Below are records. Return each one exactly as written.
┌──
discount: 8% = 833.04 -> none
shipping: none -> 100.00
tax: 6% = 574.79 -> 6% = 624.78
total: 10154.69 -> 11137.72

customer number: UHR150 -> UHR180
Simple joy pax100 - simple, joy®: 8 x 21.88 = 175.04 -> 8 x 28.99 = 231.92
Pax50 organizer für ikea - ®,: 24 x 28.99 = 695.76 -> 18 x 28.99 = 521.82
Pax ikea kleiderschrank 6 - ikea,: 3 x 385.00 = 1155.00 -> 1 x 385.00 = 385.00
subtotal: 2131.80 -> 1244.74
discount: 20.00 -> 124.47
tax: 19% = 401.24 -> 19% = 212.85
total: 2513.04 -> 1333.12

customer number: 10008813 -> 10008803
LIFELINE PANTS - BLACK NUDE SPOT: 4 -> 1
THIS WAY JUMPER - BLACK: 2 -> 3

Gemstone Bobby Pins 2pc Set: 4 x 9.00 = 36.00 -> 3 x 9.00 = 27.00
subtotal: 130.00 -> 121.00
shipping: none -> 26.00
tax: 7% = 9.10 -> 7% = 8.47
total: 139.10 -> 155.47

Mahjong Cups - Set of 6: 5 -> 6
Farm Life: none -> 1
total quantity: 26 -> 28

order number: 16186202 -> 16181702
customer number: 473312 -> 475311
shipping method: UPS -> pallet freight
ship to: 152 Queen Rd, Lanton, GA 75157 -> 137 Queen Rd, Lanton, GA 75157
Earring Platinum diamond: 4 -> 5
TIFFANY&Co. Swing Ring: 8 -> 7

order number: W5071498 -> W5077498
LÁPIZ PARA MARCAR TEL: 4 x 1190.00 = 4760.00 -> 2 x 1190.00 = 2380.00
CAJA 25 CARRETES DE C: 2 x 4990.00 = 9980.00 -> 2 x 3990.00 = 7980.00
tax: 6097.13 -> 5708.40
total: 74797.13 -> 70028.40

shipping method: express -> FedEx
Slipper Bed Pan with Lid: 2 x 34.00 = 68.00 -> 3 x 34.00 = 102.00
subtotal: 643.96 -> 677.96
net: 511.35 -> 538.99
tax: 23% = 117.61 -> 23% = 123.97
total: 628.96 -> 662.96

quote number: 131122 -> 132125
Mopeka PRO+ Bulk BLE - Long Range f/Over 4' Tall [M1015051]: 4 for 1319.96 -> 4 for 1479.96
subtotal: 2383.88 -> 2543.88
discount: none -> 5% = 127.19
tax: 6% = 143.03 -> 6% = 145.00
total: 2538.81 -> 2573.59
└──
#### REPLY
discount: 8% = 833.04 -> none
shipping: none -> 100.00
tax: 6% = 574.79 -> 6% = 624.78
total: 10154.69 -> 11137.72

customer number: UHR150 -> UHR180
Simple joy pax100 - simple, joy®: 8 x 21.88 = 175.04 -> 8 x 28.99 = 231.92
Pax50 organizer für ikea - ®,: 24 x 28.99 = 695.76 -> 18 x 28.99 = 521.82
Pax ikea kleiderschrank 6 - ikea,: 3 x 385.00 = 1155.00 -> 1 x 385.00 = 385.00
subtotal: 2131.80 -> 1244.74
discount: 20.00 -> 124.47
tax: 19% = 401.24 -> 19% = 212.85
total: 2513.04 -> 1333.12

customer number: 10008813 -> 10008803
LIFELINE PANTS - BLACK NUDE SPOT: 4 -> 1
THIS WAY JUMPER - BLACK: 2 -> 3

Gemstone Bobby Pins 2pc Set: 4 x 9.00 = 36.00 -> 3 x 9.00 = 27.00
subtotal: 130.00 -> 121.00
shipping: none -> 26.00
tax: 7% = 9.10 -> 7% = 8.47
total: 139.10 -> 155.47

Mahjong Cups - Set of 6: 5 -> 6
Farm Life: none -> 1
total quantity: 26 -> 28

order number: 16186202 -> 16181702
customer number: 473312 -> 475311
shipping method: UPS -> pallet freight
ship to: 152 Queen Rd, Lanton, GA 75157 -> 137 Queen Rd, Lanton, GA 75157
Earring Platinum diamond: 4 -> 5
TIFFANY&Co. Swing Ring: 8 -> 7

order number: W5071498 -> W5077498
LÁPIZ PARA MARCAR TEL: 4 x 1190.00 = 4760.00 -> 2 x 1190.00 = 2380.00
CAJA 25 CARRETES DE C: 2 x 4990.00 = 9980.00 -> 2 x 3990.00 = 7980.00
tax: 6097.13 -> 5708.40
total: 74797.13 -> 70028.40

shipping method: express -> FedEx
Slipper Bed Pan with Lid: 2 x 34.00 = 68.00 -> 3 x 34.00 = 102.00
subtotal: 643.96 -> 677.96
net: 511.35 -> 538.99
tax: 23% = 117.61 -> 23% = 123.97
total: 628.96 -> 662.96

quote number: 131122 -> 132125
Mopeka PRO+ Bulk BLE - Long Range f/Over 4' Tall [M1015051]: 4 for 1319.96 -> 4 for 1479.96
subtotal: 2383.88 -> 2543.88
discount: none -> 5% = 127.19
tax: 6% = 143.03 -> 6% = 145.00
total: 2538.81 -> 2573.59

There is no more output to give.